L'obscurité était absolument totale dans la chambre. Et pourtant la petite fille savait que le jour venait de se lever. Sous la porte, les échos assourdis de pépiements arrivaient jusqu'à elle. Et quand les oiseaux commençaient leur journée, c'est que le soleil était visible à l'horizon.
Bien à l'abri dans son lit, elle n'avait peur de rien et en particulier des ombres ! Mais quand elle se levait, par contre...
A bientôt six ans, elle n'avait officiellement plus peur des monstres. Et elle était d'accord sur ce point avec ses parents. Aucune raison d'être terrifiée par ce qui pouvait se cacher sous son lit, dans son placard ou derrière son bureau.
Et pourtant...
L'enfant orienta sa pensée différemment : elle repensa aux oiseaux. Les chants d'oiseaux voulaient dire que le soleil était levé. Si le soleil était levé, il y a avait encore moins de raison de craindre les monstres. Habituellement, le matin, c'est son papa qui venait la chercher. (Il remplaçait aisément n'importe quelle source de lumière.)
Mais aujourd'hui était un jour spécial : la veille de Noël. Ce qui voulait dire que son papa ne viendrait pas la lever avant très tard. Mais ça voulait surtout dire qu'aujourd'hui était un jour très spécial. Et elle comptait bien en profiter, pleinement. Elle fit un effort sur elle-même et décida de se lever. Elle serra contre elle Mr PikWik, le temps d'un câlin, avant de le glisser bien à l'abri sous son oreiller.

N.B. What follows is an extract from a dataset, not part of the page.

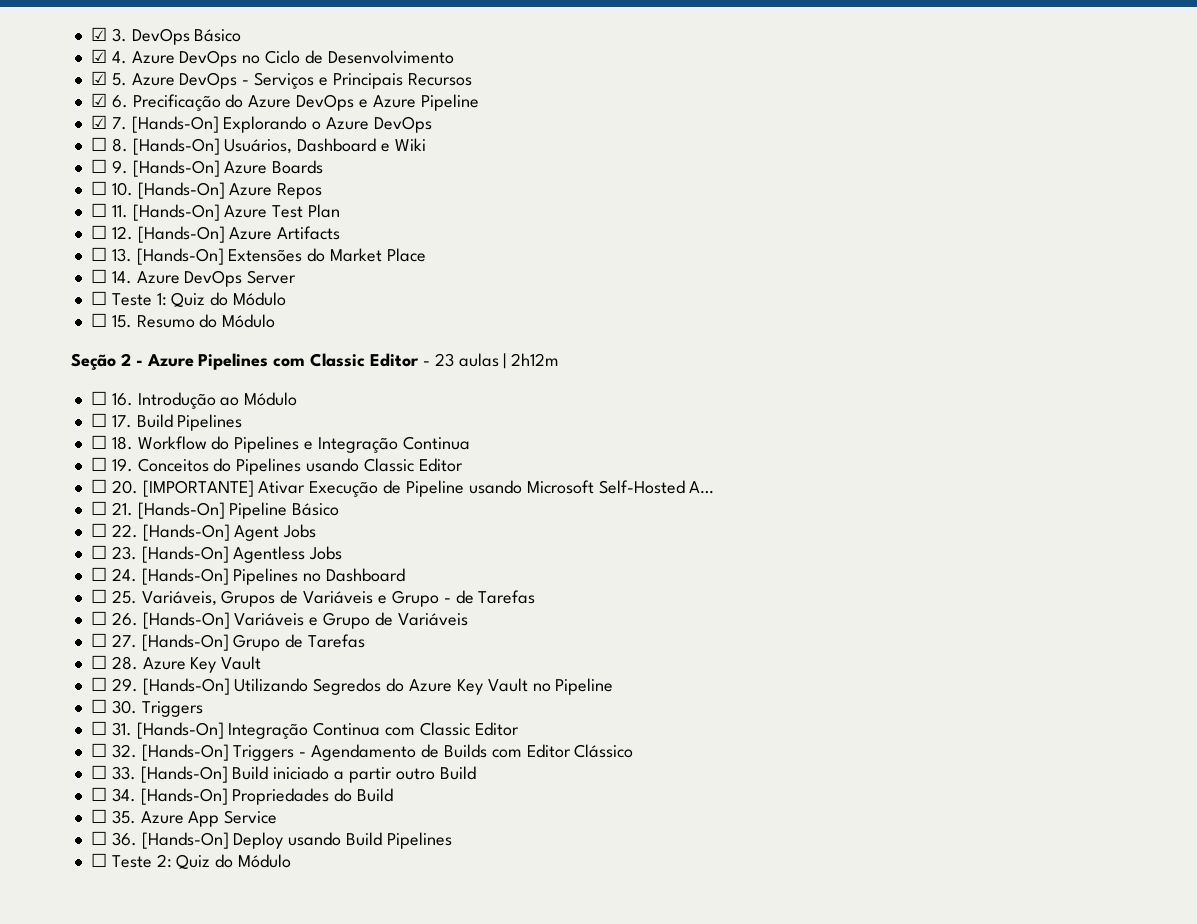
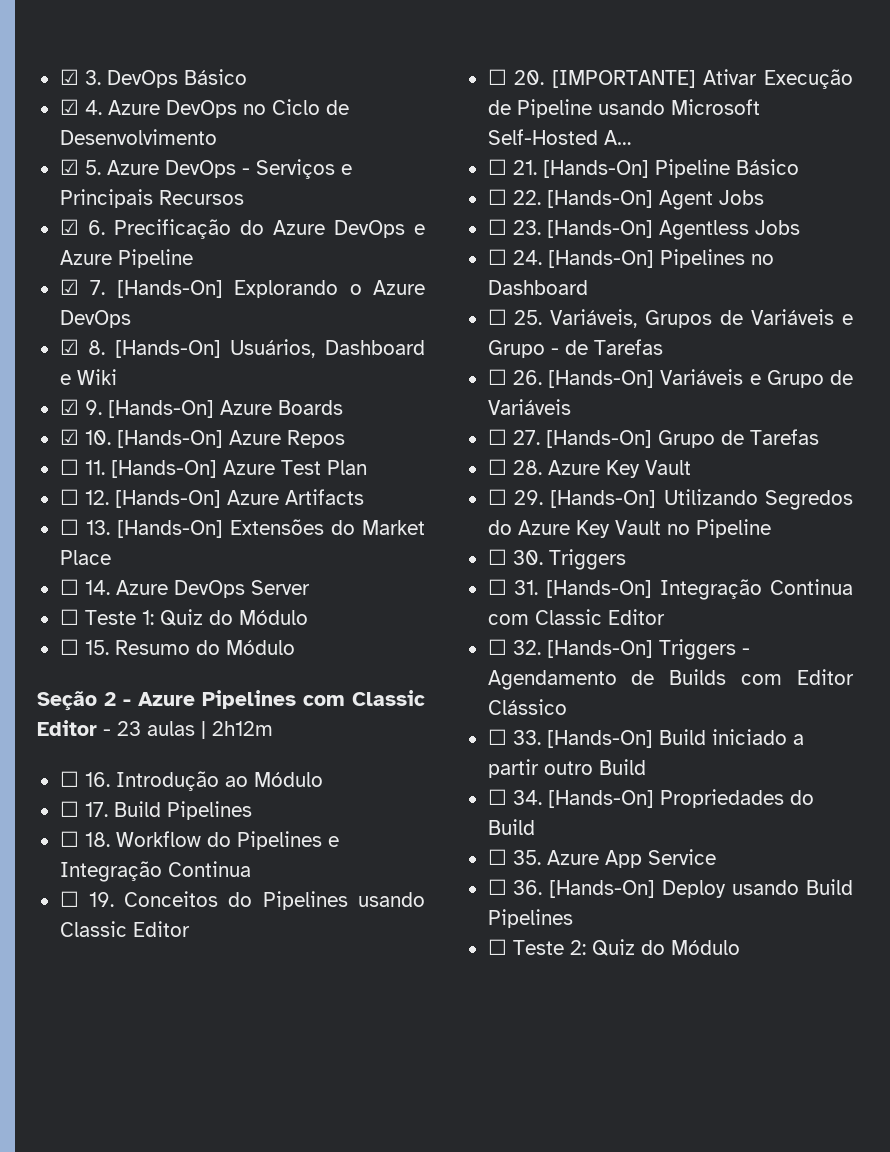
[90,137,107,151] ☐ -> [59,339,79,355] ☑
[90,159,107,173] ☐ -> [59,399,79,415] ☑
[90,181,107,195] ☐ -> [59,429,79,445] ☑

Avec une lenteur maîtrisée, elle se dirigea jusqu'à la porte. En se déplaçant lentement, elle pouvait mieux entendre les bruits de sa chambre. En plus, elle risquait moins de glisser ou de tomber. Enfin, une grande fille ne fuit pas ses peurs en courant mais les affronte courageusement. Le couloir menant à sa chambre n'était pas non plus éclairé, mais une pénombre diffuse lui permettait de se repérer. Ses petits pas absorbés par les tapis, elle se dirigea vers la cuisine : quelqu'un avait préparé à manger. Sa maman, sans doute !
"Coucou Sarite ! Comment va mon petit ange ce matin ?"
Son papa était là.
La petite fille sauta sur une chaise : "- C'est des latkes ? J'en veux, P'pa !"
Il la servit, sans toutefois oublier de la sermonner : "- Une jeune fille bien élevée aurait dit : 'Bonjour Papa, je peux avoir des latkes, s'il-te-plaît ?'
- Oui, s't'plaît, dit-elle en se jetant sur les galettes. Maman est réveillée alors ? demanda-t-elle, autant par curiosité que pour faire diversion.
- Non, mon ange : elle dort toujours. C'est une voisine qui nous a les amenés. Parce que tu sais quel jour on est ?"
La bouche pleine, l'enfant hocha la tête vivement. Un peu qu'elle savait qu'on était la veille de Noël ! Elle avait beau ne pas y croire, elle sentait quand même la magie du moment. Et puis, bien sûr, elle pensait aux cadeaux qui ne tarderaient pas à arriver !
"J'ai du travail à finir aujourd'hui, mais je voulais passer un peu de temps avec toi. A ma façon. Alors tiens : ça devrait t'occuper une partie de la journée !"
Il lui tendit une languette de papier, roulée sur elle-même. Elle la déplia avec soin et la lut :
Douceur d’une ouvrière obscure et sans grade,
Friandise princière, régal de plantigrade.